SunDoge / simdjson-rust

Rust bindings for the simdjson project.
https://crates.io/crates/simdjson-rust
Apache License 2.0
96 stars 11 forks source link

missleading benchmarks #26

Open Licenser opened 9 months ago

Licenser commented 9 months ago

Hi,

I wanted to suggest changing the benchmark output slightly, as they are presented, it is somewhat misleading.

The way serde_json and simd-json treat the Dom is very different from how simdjson treats the Dom. Both are valid tradeoffs to make, but comparing them is not very meaningful.

Both serde_json and simd-json when presenting a Dom create a nested data structure that is modifiable and has indexed maps - a data structure on its own. That comes at the cost of allocations and filling data structures, but it's a valid tradeoff when either map are accessed frequently, or the date needs to be modified.

simdjson presents a pointer to the tape as a Dom, which means it does not perform extra allocations but does not allow mutations, and lookups are always in linear time.

Again, both are valid tradeoffs for different use cases. However, comparing them is problematic as what we compare isn't the same result.

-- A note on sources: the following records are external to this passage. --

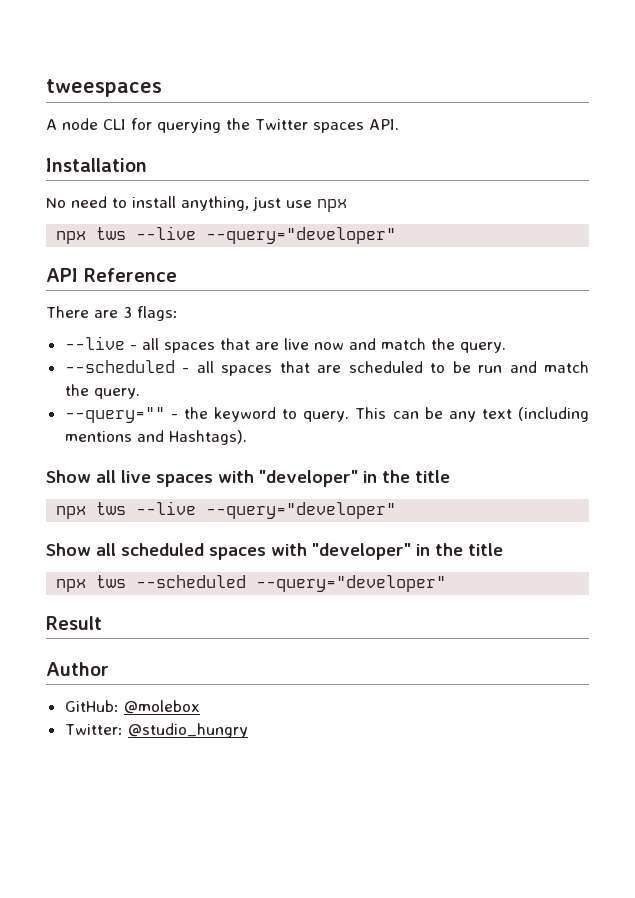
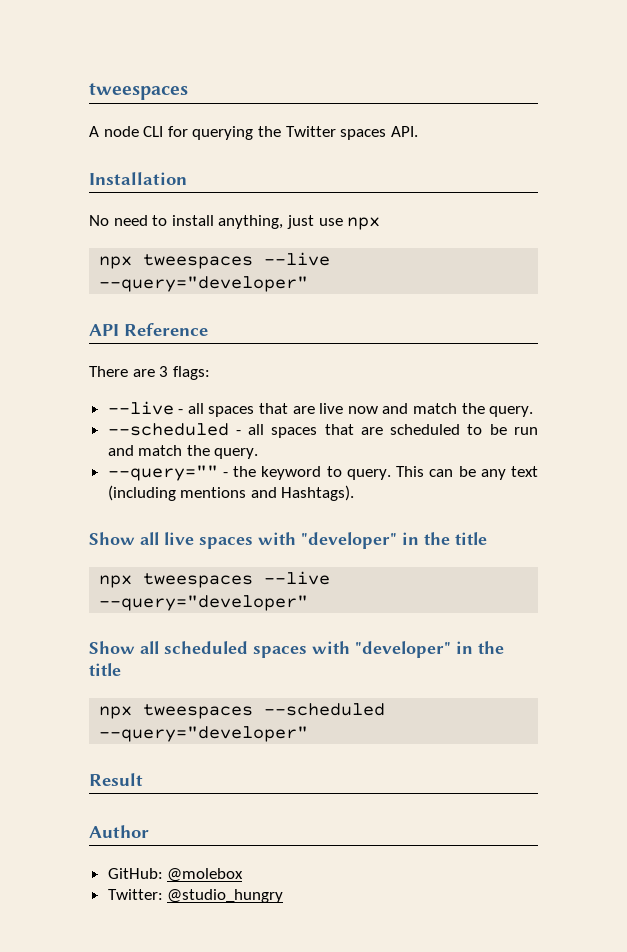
[96,227,127,240] tws -> [143,254,254,269] tweespaces
[96,502,127,515] tws -> [143,573,254,588] tweespaces
[96,575,127,588] tws -> [143,704,254,719] tweespaces

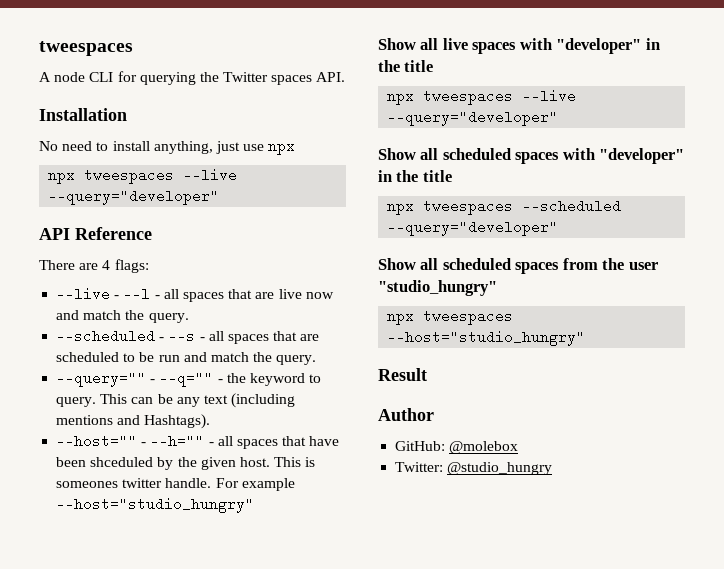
[159,366,169,377] 3 -> [102,260,111,270] 4
(184, 411) none -> [123,287,160,301] --l -
(241, 432) none -> [168,329,205,343] --s -
(228, 474) none -> [159,371,223,387] --q="" -
(355, 493) none -> [56,434,340,449] [56,457,316,470] [56,478,295,491] [56,497,255,513] // --host="" - --h="" - all spaces that have been shceduled by the given host. This is someones twitter handle. For example --host="studio_hungry"
(309, 734) none -> [378,258,658,274] [378,280,497,296] [387,309,514,325] [387,330,586,346] // Show all scheduled spaces from the user "studio_hungry" // npx tweespaces --host="studio_hungry"

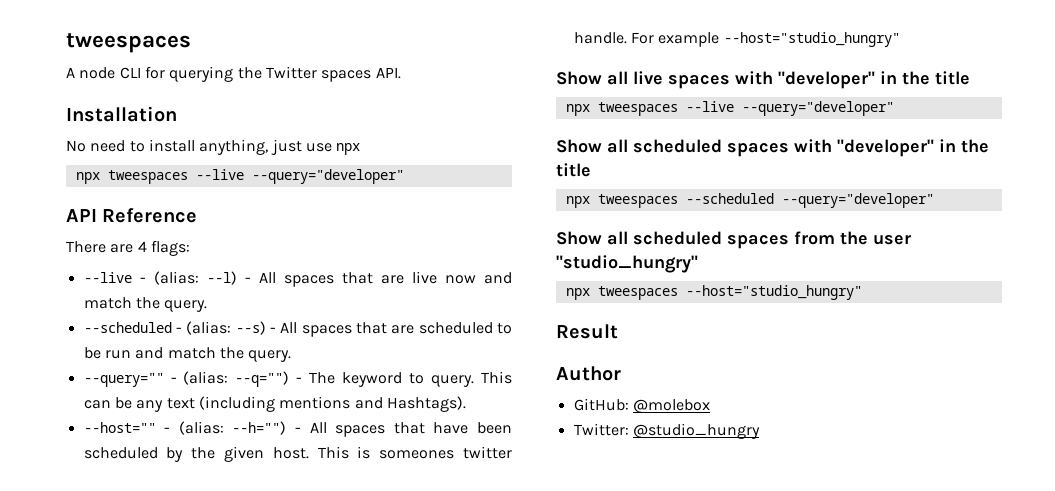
[123,287,179,301] --l - all -> [153,271,276,285] (alias: --l) - All
[168,329,224,343] --s - all -> [186,321,298,335] (alias: --s) - All
[159,371,246,387] --q="" - the -> [183,371,336,387] (alias: --q="") - The
[150,434,233,448] --h="" - all -> [178,421,327,435] (alias: --h="") - All
[90,457,154,467] shceduled -> [83,447,158,459] scheduled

I think the best way would be to create a third category aside of Dom, Struct called Tape, which is the fully validated JSON but not put in a nested data structure. serde_json does not provide an interface like that, simd-json does provide to_tape which provides an equivalent data structure to simdjson but without the nicer access functions (so that should be easy to implement oneself or add).

SunDoge commented 9 months ago

Thanks for your reminder. I'll convert the dom to serde_json's Value and rebenchmark it.

aminya commented 9 months ago

@SunDoge I think both should be included in the benchmarks. Converting might not be needed for all the applications.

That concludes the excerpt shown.